KHN Morning Briefing

Summaries of health policy coverage from major news organizations.

Baucus Expects New Taxes on Worker’s Benefits to be Part of Reform

Senators will likely pay for at least a portion of the expected $1 trillion-plus health reform price tag by taxing employer-provided health benefits that are significantly more expensive than the basic plan for federal employees, which costs $13,000 a year for a family, the Washington Post reports. A new tax on the benefits, which are now exempt, is "perhaps the best way to raise money for an overhaul of the health care system," Sen. Baucus, D-Mont., the chairman of the Senate Finance Committee, which must find a way to pay for the bill, told reporters (Montgomery, 6/10).

Baucus said the revenue from new taxes could yield as much as 60 percent of the $1.2 trillion estimate for paying for reform, or as little as 40 percent,  Dow Jones Newswires reports. But, most workers will end up being exempt from the tax on employer-sponsored benefits. Aside from the $13,000 cap, benefits already negotiated by unions would be exempt, and the Finance Committee may choose to only tax benefits held by people with six-figure incomes (Vaughn, 6/9).

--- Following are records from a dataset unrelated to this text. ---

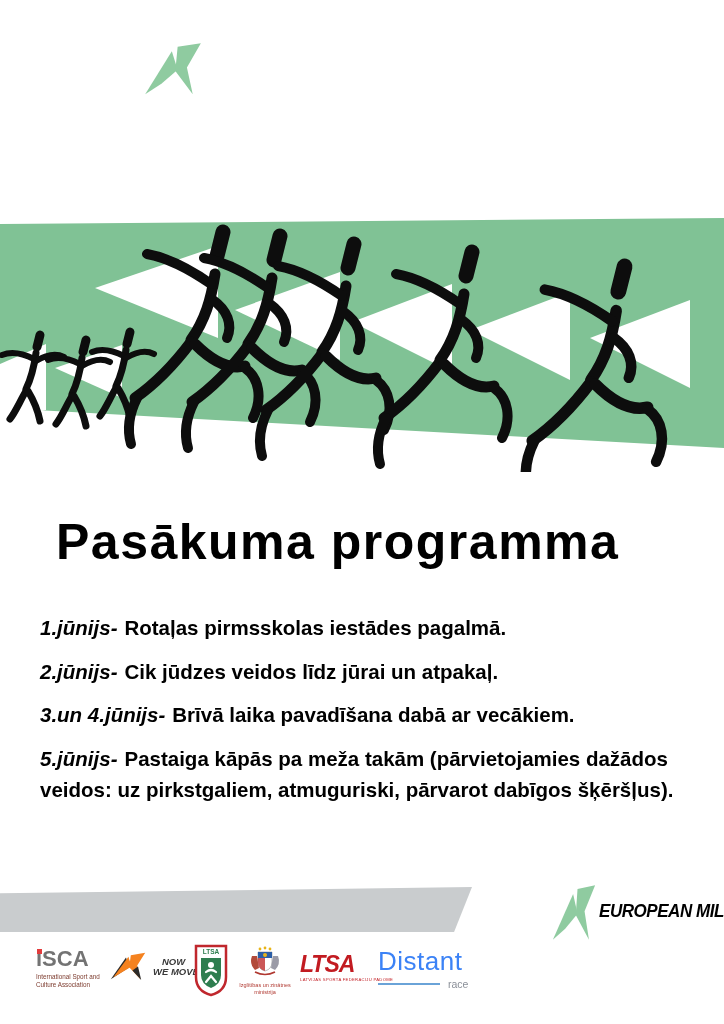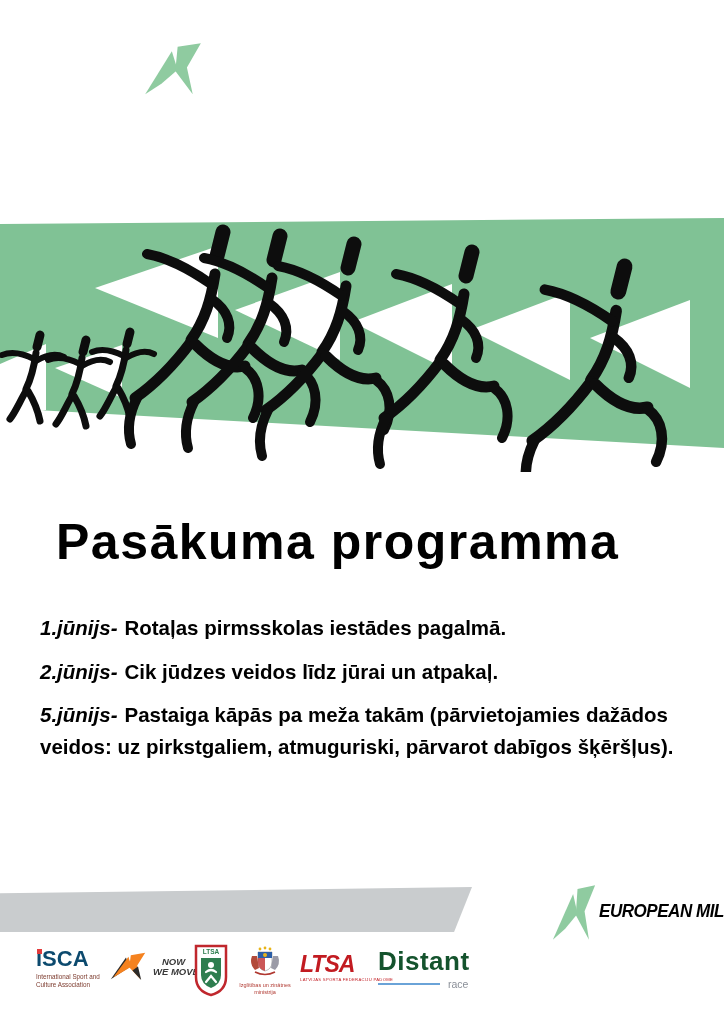--- a/index.html
+++ b/index.html
@@ -24,35 +24,35 @@
   .program-date{font-style:italic;margin-right:7px;}
   
   .gray-band{position:absolute;left:0;top:887px;width:472px;height:45px;background:#C9CCCE;
     clip-path:polygon(0 14%,100% 0,96.2% 100%,0 100%);}
   .em-arrow{position:absolute;left:552px;top:884px;width:44px;height:62px;}
   .em-label{position:absolute;left:599px;top:900px;font-size:18.5px;font-weight:bold;
     font-style:italic;letter-spacing:-0.5px;transform:scaleX(.92);transform-origin:left center;
     white-space:nowrap;}
   
   .logo-isca{position:absolute;left:36px;top:948px;width:86px;}
-  .isca-word{position:relative;font-size:22px;font-weight:800;color:#0c4a6e;line-height:22px;}
+  .isca-word{position:relative;font-size:22px;font-weight:800;color:#737373;line-height:22px;}
   .isca-dot{position:absolute;left:1px;top:1px;width:5px;height:5px;background:#E23B3C;}
   .isca-sub{font-size:6.3px;color:#7C3A2D;line-height:7.5px;margin-top:3px;}
   .logo-nwm{position:absolute;left:110px;top:952px;display:flex;align-items:center;}
   .nwm-text{font-size:9.5px;font-style:italic;font-weight:800;color:#3A3A3A;line-height:10px;margin-left:3px;}
   .nwm-line1{padding-left:9px;display:block;}
   .logo-ltsa{position:absolute;left:194px;top:944px;width:34px;height:53px;}
   .logo-ministry{position:absolute;left:234px;top:946px;width:62px;text-align:center;}
   .ministry-sub{font-size:5.5px;color:#B03830;line-height:6.5px;margin-top:2px;}
   .logo-lsfp{position:absolute;left:300px;top:953px;width:80px;}
   .lsfp-word{font-size:23px;font-weight:800;font-style:italic;color:#C21B21;
     letter-spacing:-1px;line-height:22px;}
   .lsfp-sub{font-size:4.2px;color:#C21B21;letter-spacing:.3px;margin-top:2px;white-space:nowrap;}
   .logo-distant{position:absolute;left:378px;top:948px;width:100px;}
-  .distant-word{font-size:26px;font-weight:700;color:#14532d;letter-spacing:.5px;line-height:26px;}
+  .distant-word{font-size:26px;font-weight:400;color:#3b82f6;letter-spacing:.5px;line-height:26px;}
   .distant-bottom{display:flex;align-items:center;gap:8px;margin-top:4px;}
   .distant-line{width:62px;height:2px;background:#6AA3D8;}
   .distant-race{font-size:10.5px;color:#8A8F98;}
 </style>
 </head>
 <body>
 
 <div id="page">
 
   <svg class="top-logo" viewBox="0 0 100 100">
@@ -102,20 +102,23 @@
   </svg>
 
   <div class="heading">Pasākuma programma</div>
 
   <div class="program-list">
     <div class="program-item">
       <span class="program-date">1.jūnijs-</span><span>Rotaļas pirmsskolas iestādes pagalmā.</span>
     </div>
     <div class="program-item">
       <span class="program-date">2.jūnijs-</span><span>Cik jūdzes veidos līdz jūrai un atpakaļ.</span>
+    </div>
+    <div class="program-item">
+      <span class="program-date">3.un 4.jūnijs-</span><span>Brīvā laika pavadīšana dabā ar vecākiem.</span>
     </div>
     <div class="program-item">
       <span class="program-date">5.jūnijs-</span><span>Pastaiga kāpās pa meža takām (pārvietojamies dažādos veidos: uz pirkstgaliem, atmuguriski, pārvarot dabīgos šķēršļus).</span>
     </div>
   </div>
 
   <div class="gray-band"></div>
   <svg class="em-arrow" viewBox="0 0 100 100" preserveAspectRatio="none">
     <polygon points="2,90 48,16 58,48 30,72" fill="#8FCBA0"></polygon>
     <polygon points="58,8 98,2 74,44 84,90 54,50" fill="#8FCBA0"></polygon>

CQ Politics recaps the controversial tax proposal's recent history in an analysis today. President Obama has remained lukewarm on the new tax; he criticized a similar plan during the campaign. His opponent, Sen. John McCain, made a tax on workers' benefits a cornerstone of his own health reform strategy.

"Using the option would force Obama to go back on his campaign rhetoric," CQ reports. "But administration officials are willing to live with a rhetorical flip-flop if it helps them do the math and fundamentally reshape the fastest-growing segment of the economy" (Bettelheim, 6/10).